(Work task) Filter the entries for the string "radius". Copy each line that has it.

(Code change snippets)
+++++

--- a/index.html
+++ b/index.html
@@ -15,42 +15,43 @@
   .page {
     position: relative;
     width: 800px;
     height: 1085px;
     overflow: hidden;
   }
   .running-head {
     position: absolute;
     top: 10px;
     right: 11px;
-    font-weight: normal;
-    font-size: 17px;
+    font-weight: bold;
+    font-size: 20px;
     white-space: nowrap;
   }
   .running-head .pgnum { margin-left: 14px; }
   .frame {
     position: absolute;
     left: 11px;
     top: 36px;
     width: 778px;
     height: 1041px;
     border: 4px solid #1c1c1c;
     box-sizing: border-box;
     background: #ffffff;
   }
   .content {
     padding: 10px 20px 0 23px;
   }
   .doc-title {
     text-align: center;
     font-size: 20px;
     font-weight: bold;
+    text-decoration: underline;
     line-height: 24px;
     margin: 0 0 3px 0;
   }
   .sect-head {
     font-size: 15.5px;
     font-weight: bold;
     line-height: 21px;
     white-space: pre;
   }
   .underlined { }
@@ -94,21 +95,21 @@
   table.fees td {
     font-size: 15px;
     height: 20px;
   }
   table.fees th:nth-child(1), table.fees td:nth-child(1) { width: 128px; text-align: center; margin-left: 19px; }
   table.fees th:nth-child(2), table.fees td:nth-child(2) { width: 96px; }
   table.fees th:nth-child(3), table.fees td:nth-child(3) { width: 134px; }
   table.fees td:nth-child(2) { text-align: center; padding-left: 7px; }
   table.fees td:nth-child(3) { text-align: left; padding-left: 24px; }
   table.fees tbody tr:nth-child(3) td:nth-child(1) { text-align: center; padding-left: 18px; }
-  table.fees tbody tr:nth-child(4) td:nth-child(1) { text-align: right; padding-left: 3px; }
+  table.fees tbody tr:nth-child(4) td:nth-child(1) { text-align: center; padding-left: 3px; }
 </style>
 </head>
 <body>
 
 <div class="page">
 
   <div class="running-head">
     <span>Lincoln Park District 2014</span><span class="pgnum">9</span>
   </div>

+++++

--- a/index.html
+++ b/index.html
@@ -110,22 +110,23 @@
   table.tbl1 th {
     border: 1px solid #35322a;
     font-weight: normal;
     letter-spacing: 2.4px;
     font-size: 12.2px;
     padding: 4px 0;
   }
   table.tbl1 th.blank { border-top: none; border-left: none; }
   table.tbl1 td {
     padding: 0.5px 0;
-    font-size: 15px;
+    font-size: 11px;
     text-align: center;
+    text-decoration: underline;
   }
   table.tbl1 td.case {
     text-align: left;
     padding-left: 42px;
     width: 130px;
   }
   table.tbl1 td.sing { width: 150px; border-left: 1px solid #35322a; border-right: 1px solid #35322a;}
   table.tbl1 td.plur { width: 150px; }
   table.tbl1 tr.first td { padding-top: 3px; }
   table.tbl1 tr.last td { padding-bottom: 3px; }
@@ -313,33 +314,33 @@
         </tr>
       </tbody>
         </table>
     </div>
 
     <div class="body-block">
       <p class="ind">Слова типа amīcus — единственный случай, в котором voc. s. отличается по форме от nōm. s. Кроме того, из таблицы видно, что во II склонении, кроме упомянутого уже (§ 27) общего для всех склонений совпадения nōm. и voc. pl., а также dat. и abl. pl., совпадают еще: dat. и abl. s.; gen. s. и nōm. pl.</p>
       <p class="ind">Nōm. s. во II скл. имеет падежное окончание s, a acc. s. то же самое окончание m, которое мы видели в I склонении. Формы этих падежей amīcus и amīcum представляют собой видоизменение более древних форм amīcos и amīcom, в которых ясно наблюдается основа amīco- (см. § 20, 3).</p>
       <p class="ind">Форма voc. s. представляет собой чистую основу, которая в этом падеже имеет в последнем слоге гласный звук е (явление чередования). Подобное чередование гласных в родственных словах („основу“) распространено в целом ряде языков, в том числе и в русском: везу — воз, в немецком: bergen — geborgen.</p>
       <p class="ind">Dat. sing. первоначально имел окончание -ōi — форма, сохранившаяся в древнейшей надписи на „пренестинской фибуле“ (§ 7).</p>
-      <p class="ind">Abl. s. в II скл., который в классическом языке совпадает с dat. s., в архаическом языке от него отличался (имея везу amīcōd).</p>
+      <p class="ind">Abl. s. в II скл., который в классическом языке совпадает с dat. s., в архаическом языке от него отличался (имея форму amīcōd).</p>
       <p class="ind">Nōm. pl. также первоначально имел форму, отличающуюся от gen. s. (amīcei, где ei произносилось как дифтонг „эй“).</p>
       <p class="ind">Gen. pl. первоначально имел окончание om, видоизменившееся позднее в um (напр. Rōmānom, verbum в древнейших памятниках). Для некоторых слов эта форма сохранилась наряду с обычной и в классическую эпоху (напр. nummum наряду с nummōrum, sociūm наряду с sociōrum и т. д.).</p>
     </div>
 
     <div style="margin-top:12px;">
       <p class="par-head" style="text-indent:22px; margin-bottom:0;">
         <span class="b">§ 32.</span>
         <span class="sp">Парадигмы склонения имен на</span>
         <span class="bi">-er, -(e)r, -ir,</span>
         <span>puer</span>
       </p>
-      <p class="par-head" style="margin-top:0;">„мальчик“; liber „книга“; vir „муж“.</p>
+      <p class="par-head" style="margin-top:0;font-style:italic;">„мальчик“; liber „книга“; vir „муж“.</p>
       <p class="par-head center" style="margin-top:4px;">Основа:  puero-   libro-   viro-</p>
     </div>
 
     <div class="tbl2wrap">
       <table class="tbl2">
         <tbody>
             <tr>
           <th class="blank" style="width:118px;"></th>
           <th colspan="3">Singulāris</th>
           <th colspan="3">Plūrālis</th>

+++++

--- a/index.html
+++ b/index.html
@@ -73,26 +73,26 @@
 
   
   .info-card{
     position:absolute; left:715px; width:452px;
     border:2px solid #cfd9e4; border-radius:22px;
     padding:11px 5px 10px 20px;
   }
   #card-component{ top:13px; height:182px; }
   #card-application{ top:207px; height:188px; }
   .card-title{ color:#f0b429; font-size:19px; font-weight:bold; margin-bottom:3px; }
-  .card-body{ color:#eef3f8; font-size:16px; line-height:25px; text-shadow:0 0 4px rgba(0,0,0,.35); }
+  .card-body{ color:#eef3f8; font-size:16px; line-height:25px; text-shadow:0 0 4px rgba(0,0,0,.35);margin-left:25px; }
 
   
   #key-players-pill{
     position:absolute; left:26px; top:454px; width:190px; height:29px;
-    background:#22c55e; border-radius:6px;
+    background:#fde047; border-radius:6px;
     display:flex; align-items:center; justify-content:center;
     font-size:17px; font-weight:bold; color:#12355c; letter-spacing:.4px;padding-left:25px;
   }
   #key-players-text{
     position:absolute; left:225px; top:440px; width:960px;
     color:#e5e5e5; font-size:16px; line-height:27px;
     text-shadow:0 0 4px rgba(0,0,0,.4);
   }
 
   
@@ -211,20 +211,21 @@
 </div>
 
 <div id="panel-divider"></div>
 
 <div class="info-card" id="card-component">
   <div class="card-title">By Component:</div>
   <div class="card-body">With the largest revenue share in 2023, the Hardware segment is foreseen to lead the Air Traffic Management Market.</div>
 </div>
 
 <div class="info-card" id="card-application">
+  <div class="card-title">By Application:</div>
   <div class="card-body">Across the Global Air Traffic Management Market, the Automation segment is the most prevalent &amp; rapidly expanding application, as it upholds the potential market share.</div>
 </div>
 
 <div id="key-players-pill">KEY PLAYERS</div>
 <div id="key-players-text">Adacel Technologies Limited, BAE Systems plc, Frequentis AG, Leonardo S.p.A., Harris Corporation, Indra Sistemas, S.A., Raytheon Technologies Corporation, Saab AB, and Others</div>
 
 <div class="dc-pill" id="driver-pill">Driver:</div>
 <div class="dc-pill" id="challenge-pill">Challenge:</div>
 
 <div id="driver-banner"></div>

+++++

(Solution to the exercise)
     border:2px solid #cfd9e4; border-radius:22px;
-    background:#22c55e; border-radius:6px;
+    background:#fde047; border-radius:6px;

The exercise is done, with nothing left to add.